#### What you are asked to do:
Please give the entries below again exactly, omitting every picture.

#### Raw data:
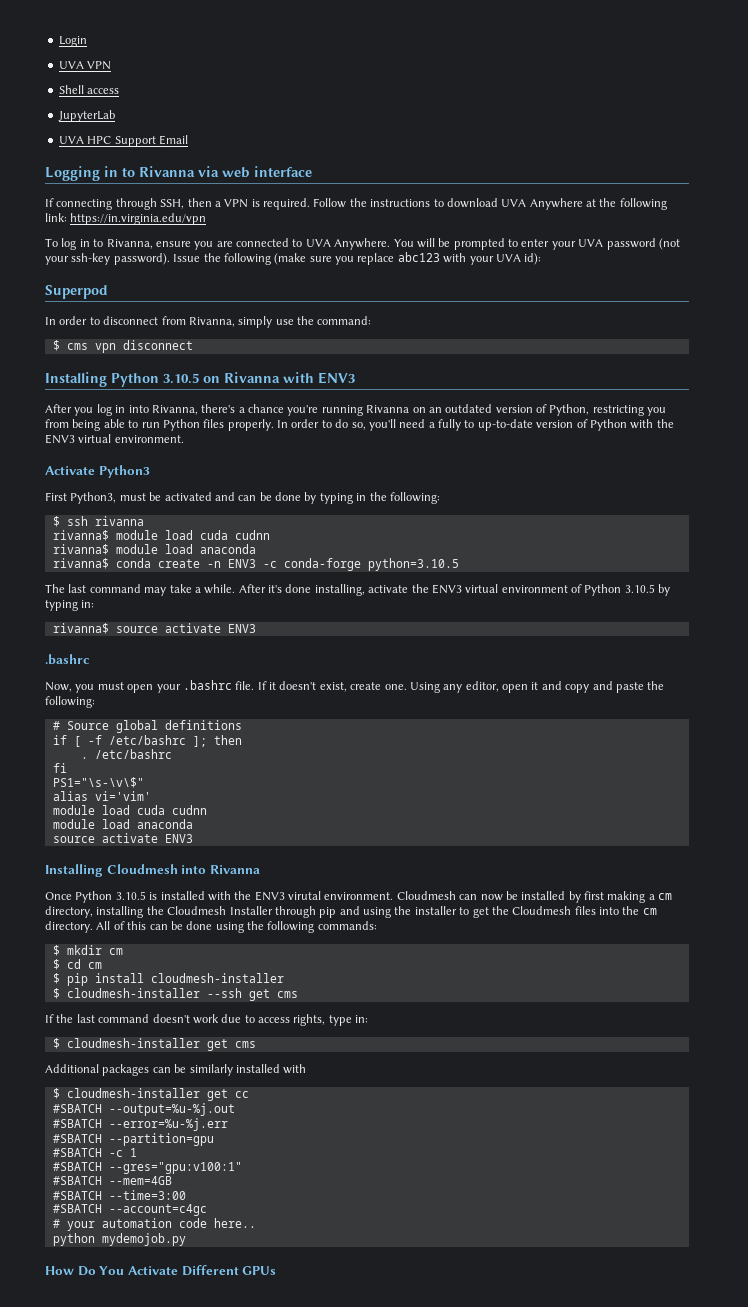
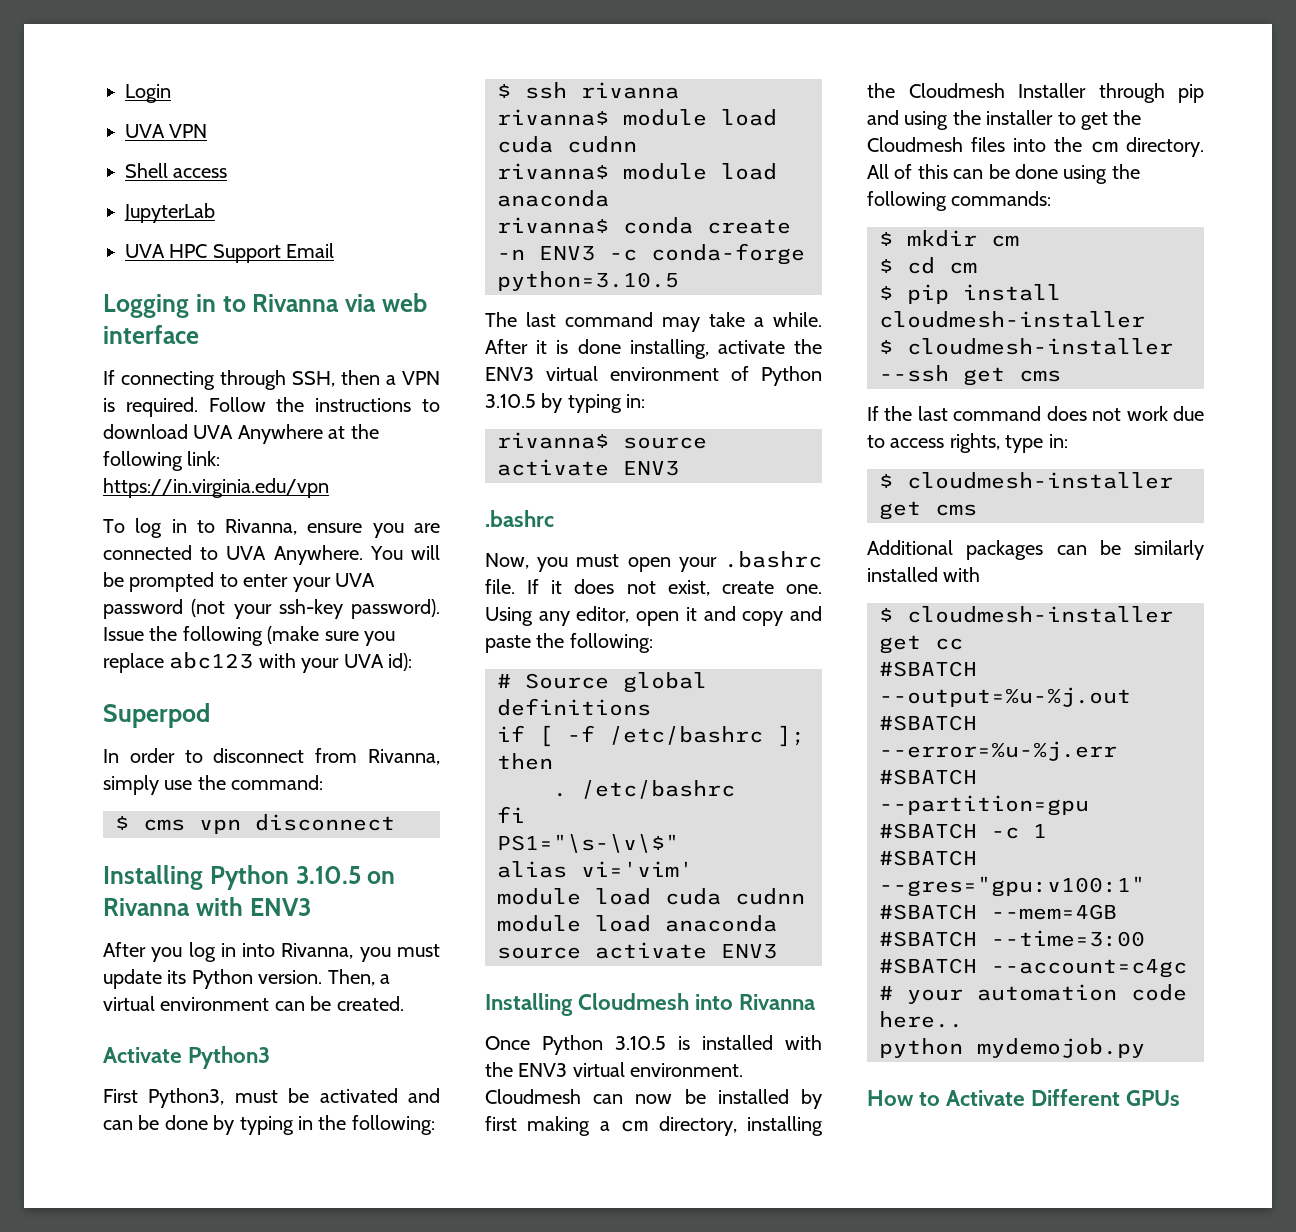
[201,404,667,416] [45,419,674,431] [45,434,184,444] there's a chance you're running Rivanna on an outdated version of Python, restricting you from being able to run Python files properly. In order to do so, you'll need a fully to up-to-date version of Python with the ENV3 virtual environment. -> [359,944,440,962] [103,969,390,989] [103,996,404,1011] you must update its Python version. Then, a virtual environment can be created.
[268,585,282,593] it's -> [536,340,569,354] it is
[279,681,317,690] doesn't -> [574,579,656,594] does not
[288,891,321,900] virutal -> [572,1062,625,1077] virtual
[152,1014,190,1023] doesn't -> [1046,406,1122,421] does not
[77,1266,125,1276] Do You -> [919,1092,941,1106] to

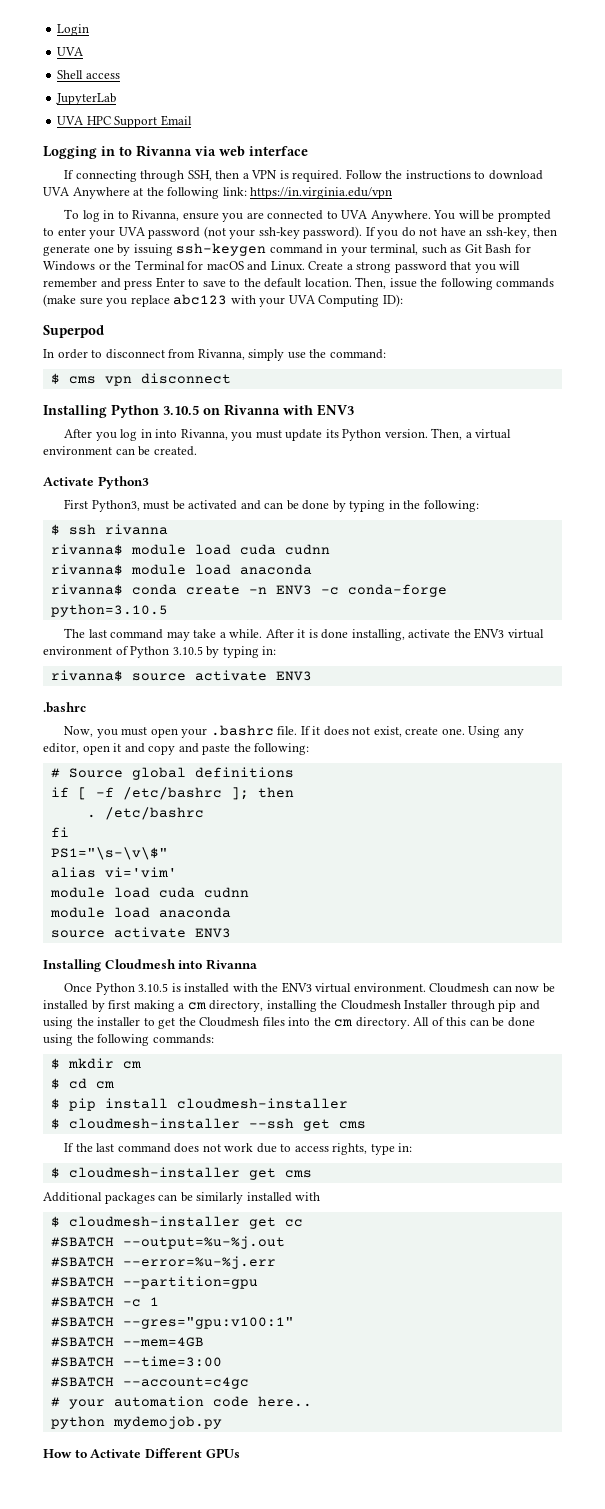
[169,124,208,138] VPN -> (84, 51) none
[103,626,263,646] Issue the following -> [365,227,558,239] [43,243,531,256] [43,260,521,273] [43,277,555,290] If you do not have an ssh-key, then generate one by issuing ssh-keygen command in your terminal, such as Git Bash for Windows or the Terminal for macOS and Linux. Create a strong password that you will remember and press Enter to save to the default location. Then, issue the following commands
[387,653,412,671] id): -> [318,294,403,307] Computing ID):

#### Written solution:
[201,404,667,416] [45,419,674,431] [45,434,184,444] there's a chance you're running Rivanna on an outdated version of Python, restricting you from being able to run Python files properly. In order to do so, you'll need a fully to up-to-date version of Python with the ENV3 virtual environment. -> [359,944,440,962] [103,969,390,989] [103,996,404,1011] you must update its Python version. Then, a virtual environment can be created.
[268,585,282,593] it's -> [536,340,569,354] it is
[279,681,317,690] doesn't -> [574,579,656,594] does not
[288,891,321,900] virutal -> [572,1062,625,1077] virtual
[152,1014,190,1023] doesn't -> [1046,406,1122,421] does not
[77,1266,125,1276] Do You -> [919,1092,941,1106] to

[169,124,208,138] VPN -> (84, 51) none
[103,626,263,646] Issue the following -> [365,227,558,239] [43,243,531,256] [43,260,521,273] [43,277,555,290] If you do not have an ssh-key, then generate one by issuing ssh-keygen command in your terminal, such as Git Bash for Windows or the Terminal for macOS and Linux. Create a strong password that you will remember and press Enter to save to the default location. Then, issue the following commands
[387,653,412,671] id): -> [318,294,403,307] Computing ID):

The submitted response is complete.